Como explico detalhadamente no meu livro “Vitória Energética”, durante a Segunda Guerra Mundial, a força americana na produção de petróleo foi uma vantagem decisiva para os Aliados. Aviões, navios e tanques funcionavam todos com petróleo e nós controlávamos o abastecimento.
(As I explain at some length in my book 'Energy Victory,' during World War II, the American strength in oil production was a decisive advantage for the Allies. Airplanes, ships, and tanks all ran on oil, and we controlled the supply.)

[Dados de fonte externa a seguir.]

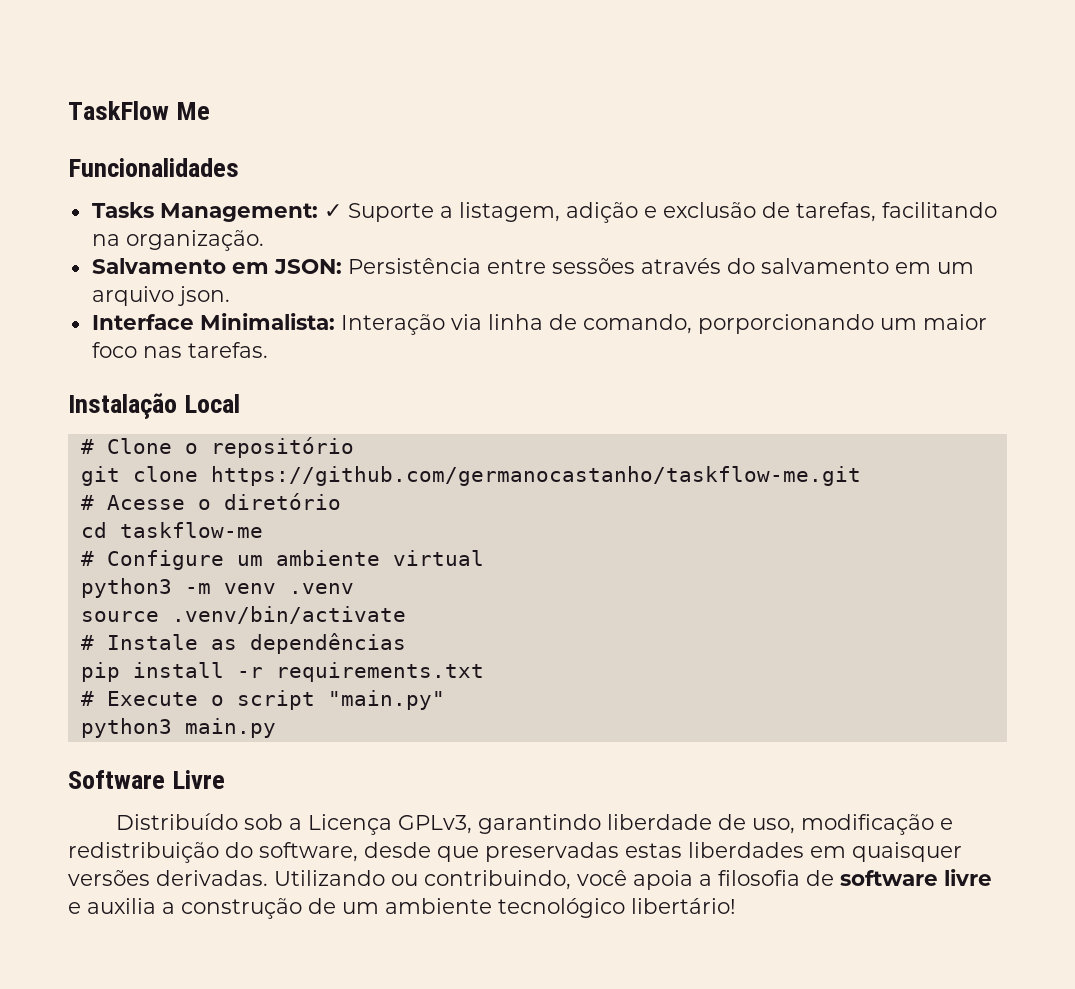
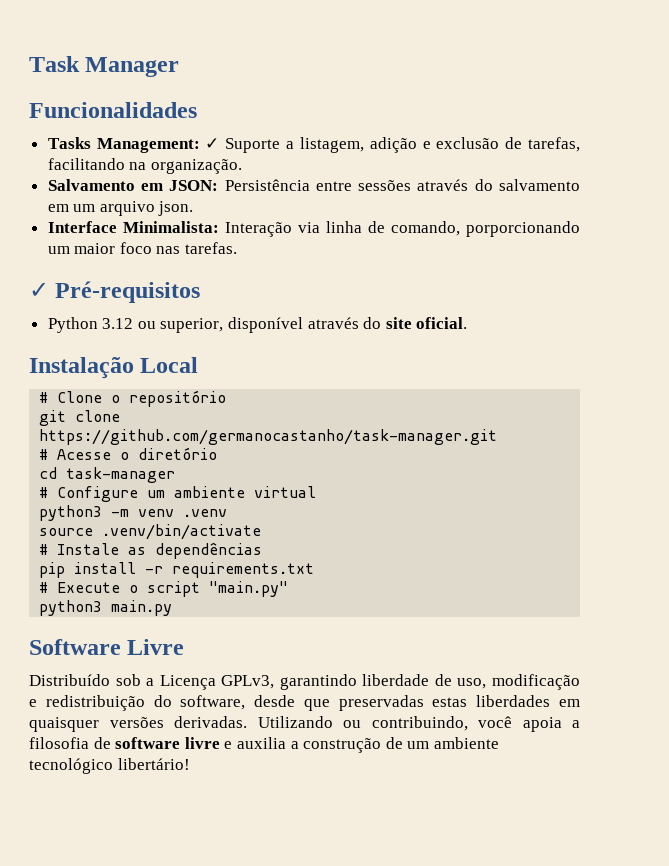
- TaskFlow Me
+ Task Manager
+ ✓ Pré-requisitos
+ Python 3.12 ou superior, disponível através do site oficial.
- git clone https://github.com/germanocastanho/taskflow-me.git
+ git clone https://github.com/germanocastanho/task-manager.git
- cd taskflow-me
+ cd task-manager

Esta citação destaca o papel crítico que os recursos energéticos, especificamente a produção de petróleo, desempenharam na determinação do resultado de grandes conflitos históricos como a Segunda Guerra Mundial. Robert Zubrin sublinha como o controlo sobre um recurso vital pode traduzir-se directamente em poder militar e estratégico. O petróleo não era apenas uma mercadoria; foi a força vital das forças aliadas, permitindo a operação eficaz de aviões, navios e tanques – todos essenciais para vencer a guerra. Refletindo sobre isto, é claro que a capacidade tecnológica e o poderio militar por si só são insuficientes sem um fornecimento estável e seguro dos recursos necessários. Isto também leva a considerar a política energética moderna e a forma como o controlo sobre os recursos energéticos continua a influenciar a dinâmica geopolítica a nível mundial. A citação nos incentiva a apreciar a interseção entre energia, economia e segurança nacional. Além disso, implica que os esforços para diversificar as fontes de energia ou estabelecer uma energia independente e sustentável poderão afectar significativamente as vantagens estratégicas futuras. Fundamentalmente, a visão de Zubrin esclarece como as infra-estruturas energéticas não se limitam apenas à prosperidade económica, mas estão intrinsecamente ligadas à sobrevivência e à vitória em conflitos internacionais. Esta perspectiva histórica deve orientar a formulação de políticas contemporâneas, enfatizando os imperativos da resiliência e segurança energética.